Union govt to tie up with NIH, USA for collaborative research in diabetes
Union government’s Ministry of Health and Family Welfare (MoHFW) will sign an agreement with the National Institute of Health (NIH), USA on collaborative research in diabetes in New Delhi this week.
Dr Francis Collins, director, NIH, USA who led the International Human Genome project, was here in India at Bangalore, said that bio medical research has come a long way to allow scientists to examine the human DNA and understand how it influenced one’s predisposition to diseases and disorders. Since 2003, when the human genome was completely decoded, medical research has moved closer to the identifications of diseases causing sequences hidden in human genes.
As many as 4,400 disorders and diseases including certain types of cancer and diabetes caused due to variations in the pattern of genes, have been identified. “However, therapy and treatment have been found only for 250 of such conditions so far. But we are optimistic that the future is bright in finding cures for more disorders,” he added.
The pact with India is for the advanced research in diabetes, a condition that affected 60 million in the country.
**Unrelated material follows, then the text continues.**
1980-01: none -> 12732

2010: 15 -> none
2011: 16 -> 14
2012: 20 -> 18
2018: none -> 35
No other details were made available.
Dr Collins who spoke at the centenary lecture at the Indian Institute of Science (IISc) on the “Exceptional Opportunities in Biomedical Research” said that it was closely associated in the human genomic research in the last 8 years and all the efforts put only allowed to be at the cusp of a revolution that is still opening up immense possibilities in disorder prevention and therapy including for cancer and diabetes.
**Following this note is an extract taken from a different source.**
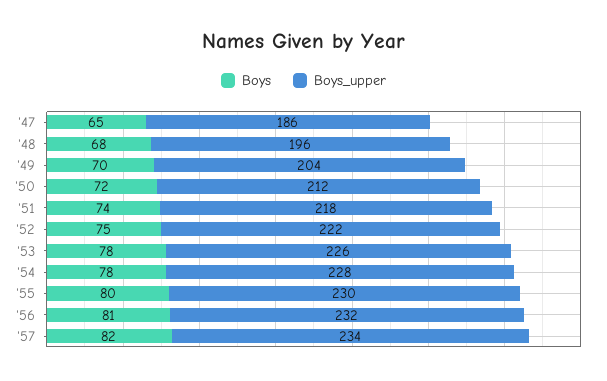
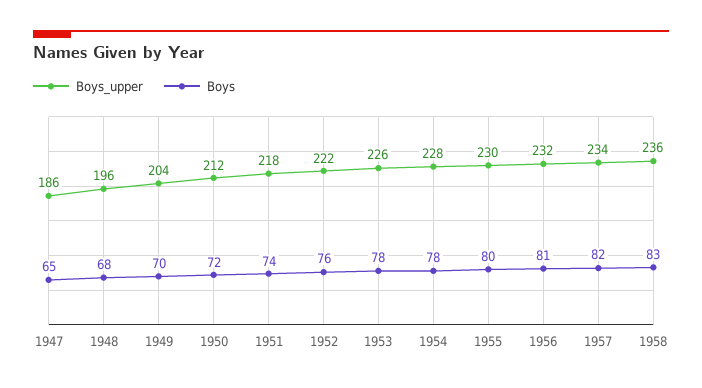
Boys, '52: 75 -> 76
Boys_upper, 1958: none -> 236
Boys, 1958: none -> 83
Dr Collins provided details on the decoding of the human genome, the molecular causes of diseases and the way it has helped in understanding how life works.
It was Dr Collins in 2003, who announced that the entire human genome was decoded and during the lecture at IISc said that DNA sequencing had a huge scope for personalized medicine. Like for instance in cancer, a disease of the genome and in a similar way we could look at diabetes control and treatment.
In order to have a better comprehension of the DNA, he went on to take up an international project to create a genomic atlas on clusters of disease. The project catalogues human variability and identifies patterns of genes that are linked to health and disease, he explained.
The big advantage of the genome sequencing was that it would result in affordable treatment costs. In fact the decline in the cost of sequencing the human genome would encourage an extensive expansion in the medical applications of DNA sequencing and related technologies. The cost of sequencing the first human genome was about $4000 million. Today the cost of sequencing one genome stands at $8,000 and within the next five years; one could sequence an individual’s genome for $100.
In addition, the genomic examination had also resulted in cataloguing genetic changes in 20 major types of cancer. “The opportunities in the field, to find new therapies focusing on the molecular level are significant. For this we need the best talent to come together. Here it is my expectation that over the next one or two decades genomic discoveries will lead to an increasing long list of health benefits for people across the world.